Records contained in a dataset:
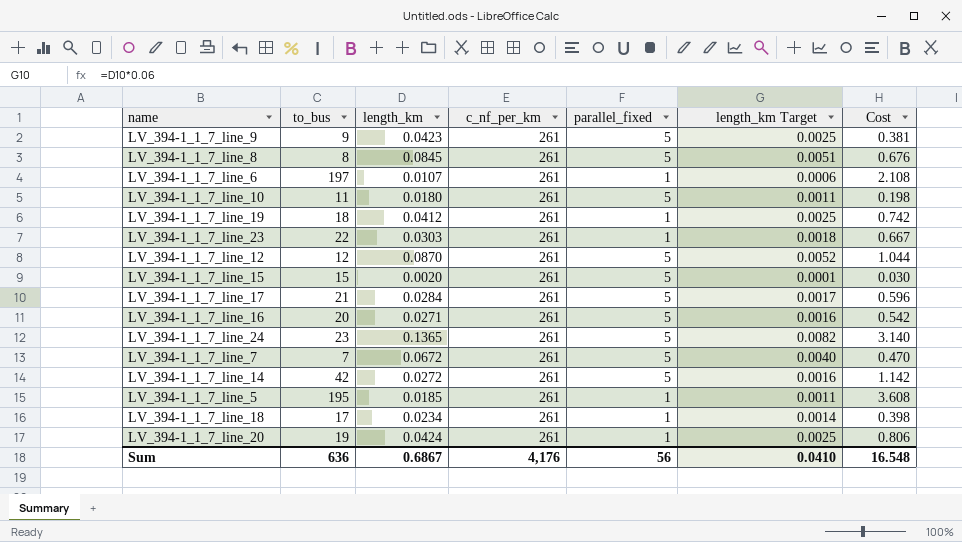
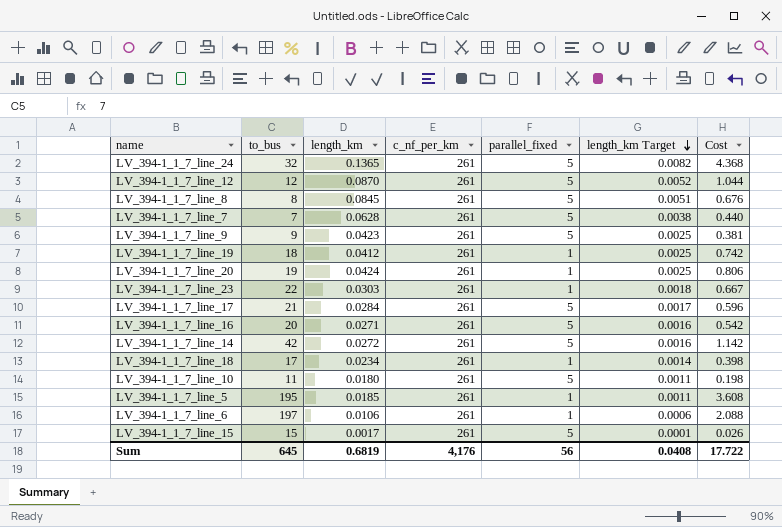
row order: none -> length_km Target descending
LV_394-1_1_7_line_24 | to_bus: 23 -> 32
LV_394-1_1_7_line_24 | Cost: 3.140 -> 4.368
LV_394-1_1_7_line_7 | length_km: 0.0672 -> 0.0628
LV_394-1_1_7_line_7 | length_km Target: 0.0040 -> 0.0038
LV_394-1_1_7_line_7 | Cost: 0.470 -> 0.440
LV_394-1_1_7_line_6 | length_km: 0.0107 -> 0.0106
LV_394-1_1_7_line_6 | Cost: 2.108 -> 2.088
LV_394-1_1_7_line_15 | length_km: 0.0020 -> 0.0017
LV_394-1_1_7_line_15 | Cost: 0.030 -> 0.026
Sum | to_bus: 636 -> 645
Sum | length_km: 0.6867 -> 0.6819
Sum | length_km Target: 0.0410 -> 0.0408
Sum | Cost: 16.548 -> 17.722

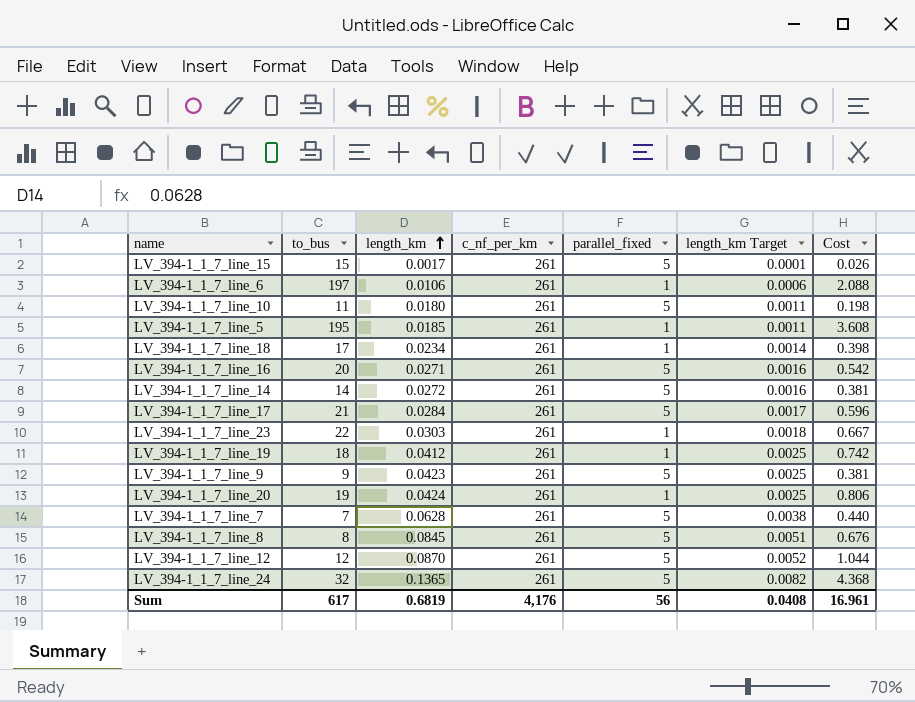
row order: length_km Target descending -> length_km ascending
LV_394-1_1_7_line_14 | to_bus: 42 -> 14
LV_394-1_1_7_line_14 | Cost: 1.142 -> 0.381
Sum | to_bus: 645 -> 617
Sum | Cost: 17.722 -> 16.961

• WHAT THIS TASK INVOLVES
All lines from the start of the entries through the one with "Sum | to_bus: 645 -> 617" are to be output exactly; omit the pictures.

• EXERCISE RESULT
row order: none -> length_km Target descending
LV_394-1_1_7_line_24 | to_bus: 23 -> 32
LV_394-1_1_7_line_24 | Cost: 3.140 -> 4.368
LV_394-1_1_7_line_7 | length_km: 0.0672 -> 0.0628
LV_394-1_1_7_line_7 | length_km Target: 0.0040 -> 0.0038
LV_394-1_1_7_line_7 | Cost: 0.470 -> 0.440
LV_394-1_1_7_line_6 | length_km: 0.0107 -> 0.0106
LV_394-1_1_7_line_6 | Cost: 2.108 -> 2.088
LV_394-1_1_7_line_15 | length_km: 0.0020 -> 0.0017
LV_394-1_1_7_line_15 | Cost: 0.030 -> 0.026
Sum | to_bus: 636 -> 645
Sum | length_km: 0.6867 -> 0.6819
Sum | length_km Target: 0.0410 -> 0.0408
Sum | Cost: 16.548 -> 17.722

row order: length_km Target descending -> length_km ascending
LV_394-1_1_7_line_14 | to_bus: 42 -> 14
LV_394-1_1_7_line_14 | Cost: 1.142 -> 0.381
Sum | to_bus: 645 -> 617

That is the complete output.